Eater of Wasps.

Books A friend recently asked me why I don’t make new year’s resolutions. I told her that I’ve never been very good at keeping them so didn’t see the point in creating undue expectations on myself – or a more monosyllabic, less well thought through version of that. But this year I’ve decided I need to do two things, complete two blogging related projects which have been hanging about for years. One is admittedly less achievable in the present climate, visiting the final eight venues in Edward Morris’s Public Art Collection In North-West England books (some of which are rendered a bit out of the way due to public transport), but the other, blasting though the bottom thirty or so of the Doctor Who spin-off novels about the Eighth Doctor played by Paul McGann seems more achievable. Or at least it did until I counted them.

Nevertheless, here we are with Trevor Baxendale’s Eater of Wasps, a novel I’ve probably put off for so long because of the title and the cover, which is pretty disgusting once you’ve realised what it is. In the event, though it isn’t a stone cold classic, it is an entertainingly traditional bit of body horror (if such things exist) with a few elements that pre-figure later Who both spin-off and on television. There’s a coincidental bit of déjà vu to the set-up. Like a couple of recent Big Finish Fourth Doctor stories, the TARDIS pitches up in a village, this time in Wiltshire, with mysterious Grange, inhabitants friendly and otherwise and a threat which isn’t initially what it seems. An artefact from the far future that imprints itself on the local wasp population turning them into a hive mind bent on reproducing itself amongst the local inhabitant.

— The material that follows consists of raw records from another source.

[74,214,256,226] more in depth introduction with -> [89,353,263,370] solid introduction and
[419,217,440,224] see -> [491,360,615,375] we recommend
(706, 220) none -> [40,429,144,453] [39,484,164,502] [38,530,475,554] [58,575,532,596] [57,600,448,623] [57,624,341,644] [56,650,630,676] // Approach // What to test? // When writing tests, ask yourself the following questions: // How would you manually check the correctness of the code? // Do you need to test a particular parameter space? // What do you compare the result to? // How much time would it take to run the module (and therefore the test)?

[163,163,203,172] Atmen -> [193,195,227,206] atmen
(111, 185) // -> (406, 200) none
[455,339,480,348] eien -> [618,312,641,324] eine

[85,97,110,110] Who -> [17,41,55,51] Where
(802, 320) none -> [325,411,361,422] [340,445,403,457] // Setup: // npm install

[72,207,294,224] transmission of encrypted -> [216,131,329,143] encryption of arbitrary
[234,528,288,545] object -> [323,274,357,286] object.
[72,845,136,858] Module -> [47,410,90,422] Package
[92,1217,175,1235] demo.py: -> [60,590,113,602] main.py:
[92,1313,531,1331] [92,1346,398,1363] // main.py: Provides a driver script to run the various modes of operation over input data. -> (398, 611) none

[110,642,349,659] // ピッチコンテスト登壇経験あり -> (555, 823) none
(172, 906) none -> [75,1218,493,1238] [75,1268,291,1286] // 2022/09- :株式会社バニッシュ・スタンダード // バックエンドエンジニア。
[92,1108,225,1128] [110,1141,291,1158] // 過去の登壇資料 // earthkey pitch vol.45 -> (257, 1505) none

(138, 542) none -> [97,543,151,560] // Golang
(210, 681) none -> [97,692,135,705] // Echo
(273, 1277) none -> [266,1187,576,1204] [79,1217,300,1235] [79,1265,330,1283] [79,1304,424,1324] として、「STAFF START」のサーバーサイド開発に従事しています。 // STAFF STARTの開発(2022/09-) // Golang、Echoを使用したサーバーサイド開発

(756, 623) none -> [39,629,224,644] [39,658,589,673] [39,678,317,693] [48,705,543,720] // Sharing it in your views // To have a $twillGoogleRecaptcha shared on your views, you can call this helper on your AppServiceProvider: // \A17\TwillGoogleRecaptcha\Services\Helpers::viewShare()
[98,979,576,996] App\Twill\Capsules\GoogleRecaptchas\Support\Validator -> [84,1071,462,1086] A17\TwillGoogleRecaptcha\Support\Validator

Which means it also has a few passing similarities to the AudioGo Fourth Doctor stories written by Paul Magrs with their zombified human beings also infested by wasps – or hornets in particular as they are there. Thanks to the Eighth Doctor’s memory loss, we can happily ignore inconsistency of him not remembering a similar adventure that hadn’t been written yet. Buzzing around that (oh yes) is a team of what we can how assume are time agents also on the trail of the artefact with primitive temporary travel devices not unlike Jack or River’s wristband contraption. These three aren’t unlike the teenagers from last year’s Becoming Human, though it’s Kala, the girl, who finds herself swept up in the Doctor’s usual mantra of trying to find another way. Oh and it’s set in the 1930s.

All of which is relatively simplistic by the standards of the EDAs, but allows Baxendale to fill his pages with some well observed characters and a realistic rustic world. Where it not for the utterly grotesque villainy still difficult to achieve convincingly with CGI this could easily be transferred to the screen, though even by his standards, Eleventh is a far less troubled figure than his predecessor. The village, Marpling, is nicely evoked – all very Leadworth – especially the old church where much of the action takes place. One of the nice threads is how the Doctor remembers that period in much greater detail than he might have done with all of his faculties because he has less memories in his big head overall.

The best characters are undoubtedly the Pink brothers who live in the Grange. The Squire is the village’s worthy, well thought of by all and sundry, especially the local busy-body. He’s initially hostile to the Doctor and his friends who are presumed to be gypsies (it’s that period) but events lead him to notice the grey pigments which society is actually coated with. Anji takes a shine to his brother Hilary, a sot who seems deliberately to have been written as how the original Fitz may have turned out before Interference business. He’s charming and gregarious but tinged with the sadness of a life wasted. They’re like a British Crane brothers if Frasier was at even greater variance in behaviour from Niles.

The story tumbles along at a fair lick. There are a couple of occasions when Baxendale is almost spelling out that if the Doctor was at his full strength, business would be attended to far quicker. But all of the TARDIS team seem a bit underpowered, only really coming into focus as the Doctor does, as though he needs to be activated for them to step up to the challenge. Because the Doctor still isn’t himself. He’s often quiet and as with the previous few novels there’s the sense that he’s performing as a Time Lord called the Doctor rather than knowing what that really means, completely aware of the known unknowns he’s dealing with. There’s some entertaining business with humbugs in which it’s inferred that he means jelly babies but picked the wrong nostalgic children’s sweet.

It's best read than written about.  The time agent storyline seems tied up but will surely lead to other things, even in this series of books.  Anji's still bedding in as a character -- we're still at the stage were the writers are constantly referring to her old job and boyfriend as bedrocks though she's still generally a fairly generic companion figure in comparison to Sam even with the retrospective help of Nick Wallace's Fear Itself as a fill in.  Fitz is becoming a bit tired in that way companiosn often do if they've been hanging around for too long.  His story really ended with Interference.  But I'm still excited to see what happens next, not least because I've been looking at the titles of these books on my shelf for so long, I can't wait to find out what's inside.